Back in March, as COVID-19 swept the world and rendered hand sanitizer a daily necessity, hand-cleaning devotees took to social media to give voice to a commonly undiscussed aspect of the product ― its smell.
They’re still wondering. “Why does all the hand sanitizer smell like tequila now?” asked a Twitter user in September. “Tequila-scented hand sanitizer has got to be the first thing outlawed in 2021,” wrote another.
The aroma could be attributed to the spirit industry’s shift to producing hand sanitizer in the early days of the pandemic. Back in March, in an effort to bolster the surging demand for hand sanitizer, distilleries stepped up to make the product.
Take Philip McDaniel, CEO of Florida-based St. Augustine Distillery, who realized he could help confront a national crisis pretty early on.
“We were fighting a war against this thing and there was no hand sanitizer,” McDaniel recalled. “I started researching and realized we can make this stuff internally ― so we started doing it.”
To make any sort of liquor, spirit companies begin with distilled alcohol, which is ethanol. Ethanol also happens to be the primary ingredient in hand sanitizer, a fact that positioned the liquor industry to enter the disinfectant market.
By definition, ethanol is an organic chemical compound that is colorless and, although boasting a characteristic odor, shouldn’t smell like any specific spirit.

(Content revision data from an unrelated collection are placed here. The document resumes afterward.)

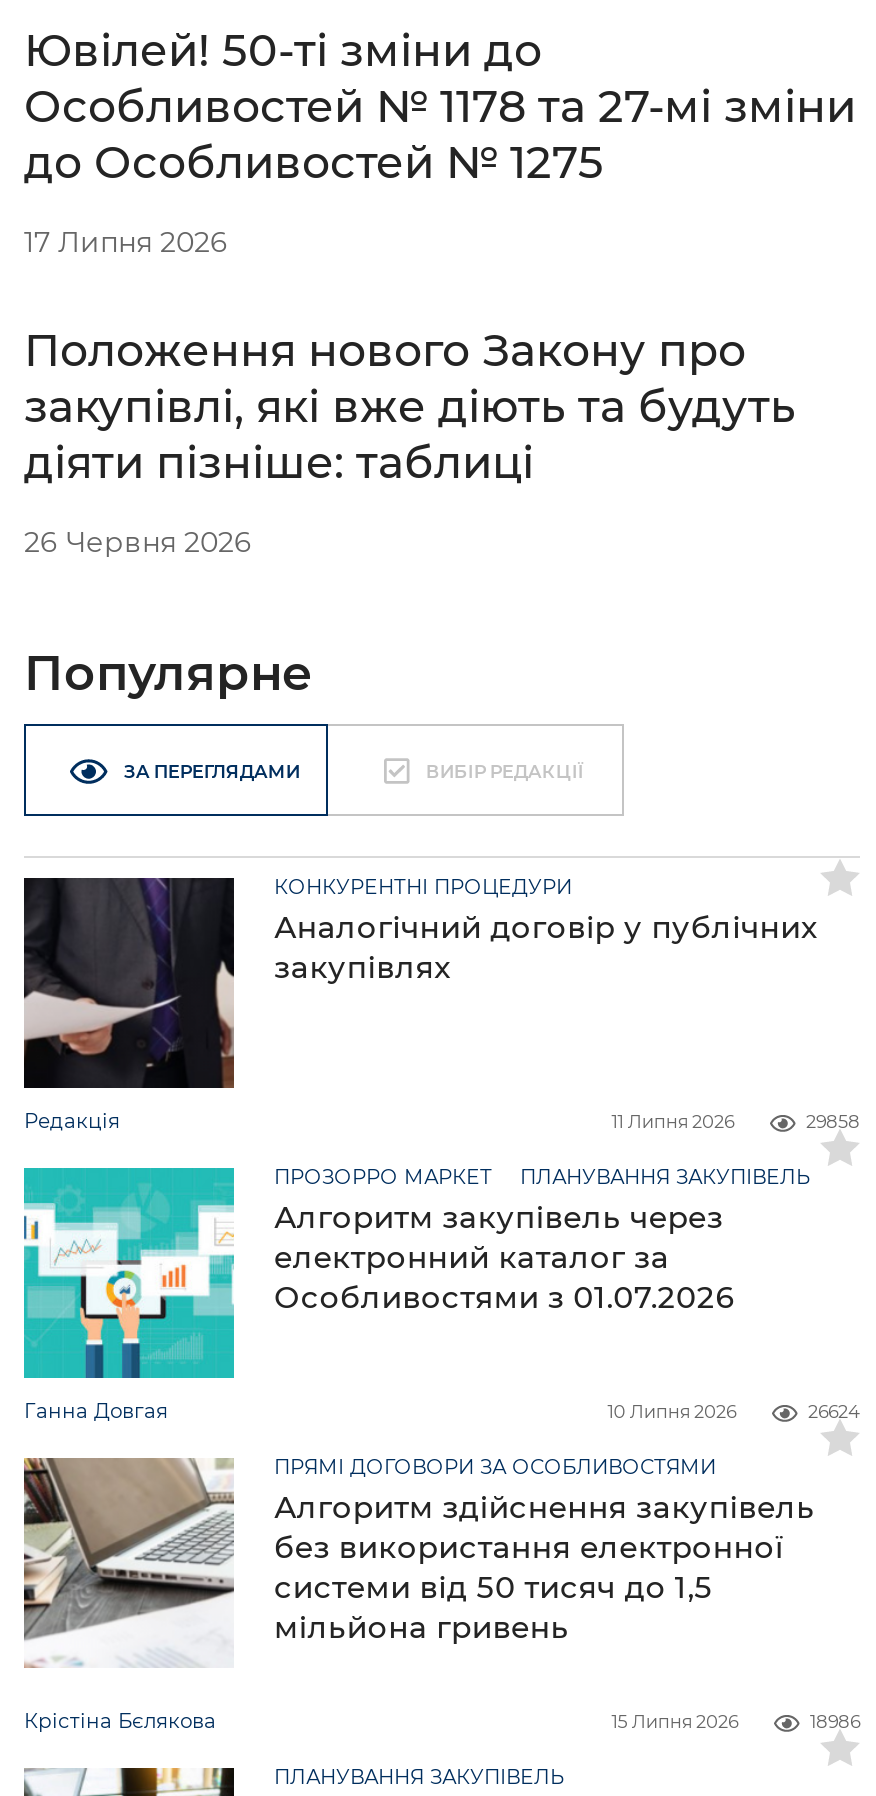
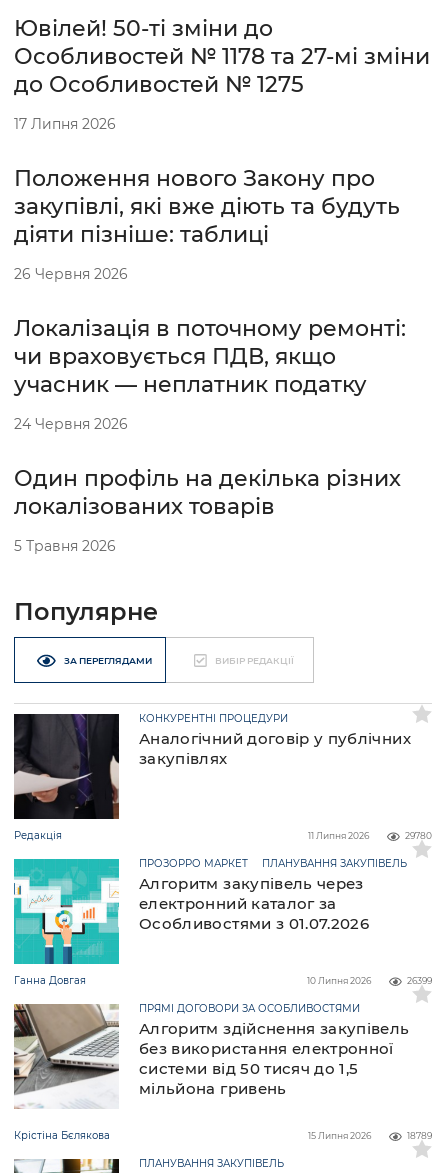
+ Локалізація в поточному ремонті:
+ чи враховується ПДВ, якщо
+ учасник — неплатник податку
+ 24 Червня 2026
+ Один профіль на декілька різних
+ локалізованих товарів
+ 5 Травня 2026

- 29858
+ 29780

- 26624
+ 26399

- 18986
+ 18789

Which is to say that if your hand sanitizer smells like tequila, bourbon or vodka, it’s not because the products share ingredients. It’s because the company selling you the disinfectant may not be following proper production procedures.
But let’s start from the beginning.
How liquor brands got into the sanitizer business
McDaniel’s decision to shift to hand sanitizer production was typical of the spirit industry’s response to the pandemic. As companies like Purell faced an unprecedented surge in demand that depleted inventory,...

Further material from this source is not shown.